--- Dataset records Enclosed Below ---

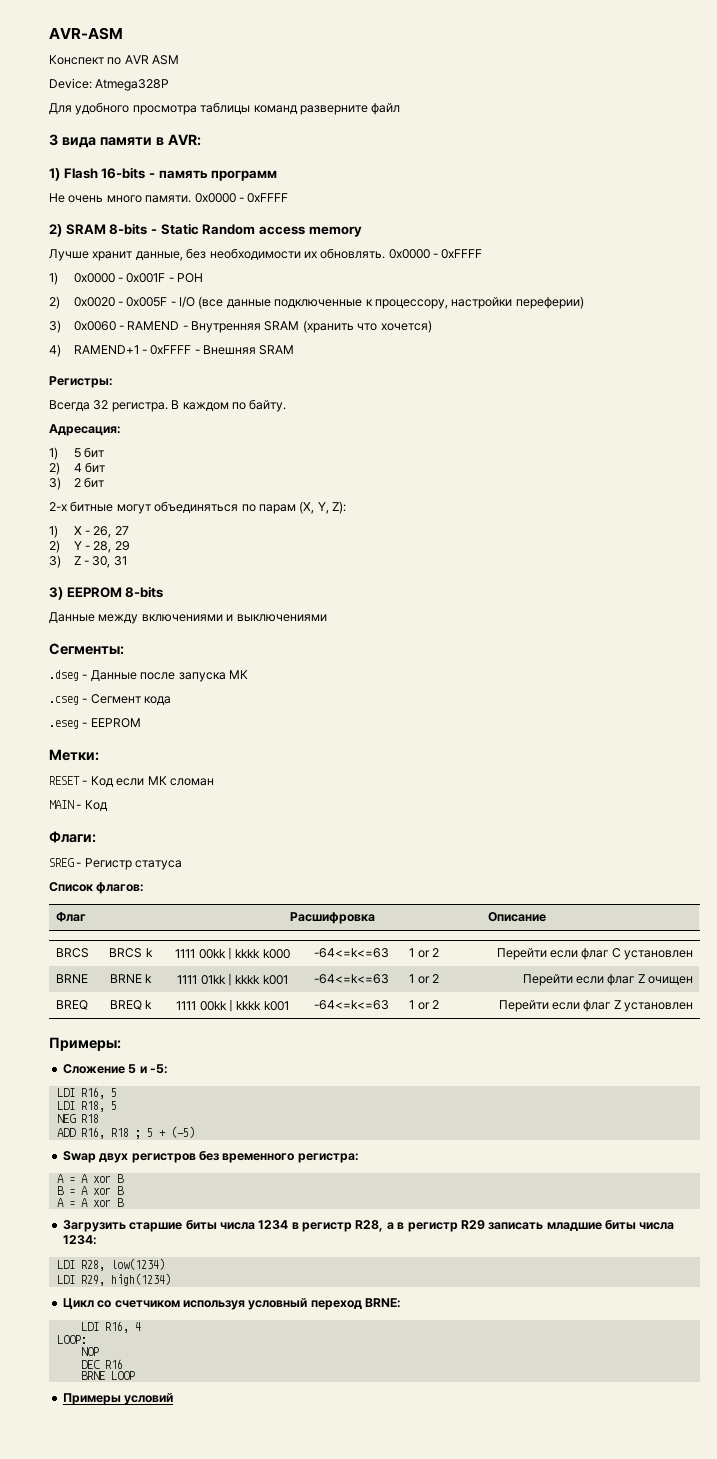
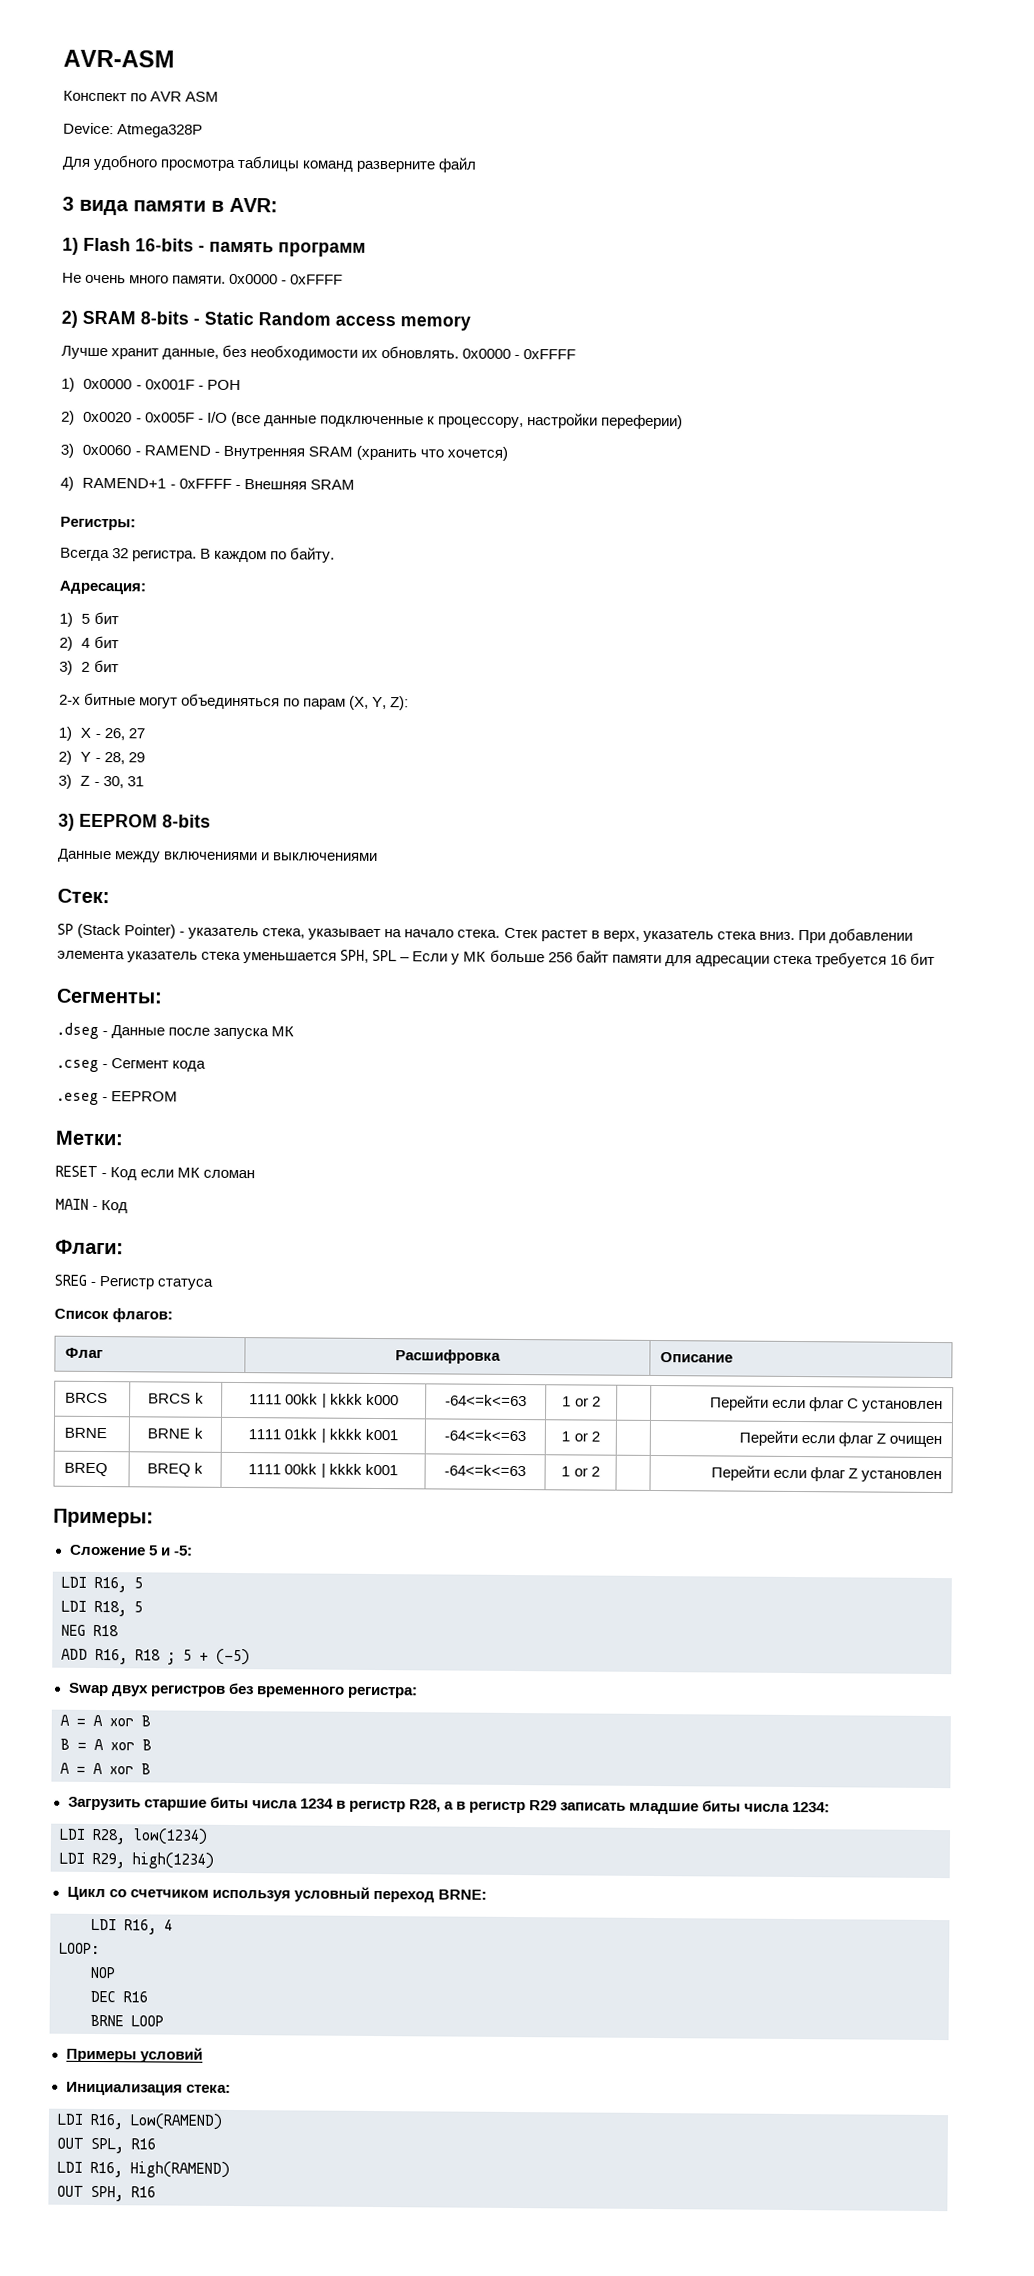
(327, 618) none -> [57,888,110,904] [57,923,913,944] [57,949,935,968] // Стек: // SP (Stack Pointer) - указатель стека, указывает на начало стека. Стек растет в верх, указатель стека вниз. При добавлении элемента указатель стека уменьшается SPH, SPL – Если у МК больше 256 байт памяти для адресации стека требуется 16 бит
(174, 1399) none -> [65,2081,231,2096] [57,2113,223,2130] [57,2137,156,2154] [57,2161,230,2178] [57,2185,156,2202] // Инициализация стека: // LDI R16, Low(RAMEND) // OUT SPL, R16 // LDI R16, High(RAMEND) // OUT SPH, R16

--- End of Enclosed Dataset records ---
--- Dataset records Enclosed Below ---

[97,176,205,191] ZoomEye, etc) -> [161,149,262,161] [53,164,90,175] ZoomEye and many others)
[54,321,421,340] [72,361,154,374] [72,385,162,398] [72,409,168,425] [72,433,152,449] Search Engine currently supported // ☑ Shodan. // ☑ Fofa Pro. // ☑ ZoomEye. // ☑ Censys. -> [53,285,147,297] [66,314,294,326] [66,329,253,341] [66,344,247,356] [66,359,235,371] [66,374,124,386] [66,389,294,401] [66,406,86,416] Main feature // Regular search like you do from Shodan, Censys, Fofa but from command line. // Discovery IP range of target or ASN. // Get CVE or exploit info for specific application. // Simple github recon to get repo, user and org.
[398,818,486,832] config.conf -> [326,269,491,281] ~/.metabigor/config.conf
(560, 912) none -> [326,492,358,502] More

--- End of Enclosed Dataset records ---

Reproduce exactly, and only, the part of the listing above that begins at the line with "[54,321,421,340] [72,361,154,374] [72,385,162,398]" and goes on through the line with "(560, 912) none -> [326,492,358,502] More".

Exercise answer.
[54,321,421,340] [72,361,154,374] [72,385,162,398] [72,409,168,425] [72,433,152,449] Search Engine currently supported // ☑ Shodan. // ☑ Fofa Pro. // ☑ ZoomEye. // ☑ Censys. -> [53,285,147,297] [66,314,294,326] [66,329,253,341] [66,344,247,356] [66,359,235,371] [66,374,124,386] [66,389,294,401] [66,406,86,416] Main feature // Regular search like you do from Shodan, Censys, Fofa but from command line. // Discovery IP range of target or ASN. // Get CVE or exploit info for specific application. // Simple github recon to get repo, user and org.
[398,818,486,832] config.conf -> [326,269,491,281] ~/.metabigor/config.conf
(560, 912) none -> [326,492,358,502] More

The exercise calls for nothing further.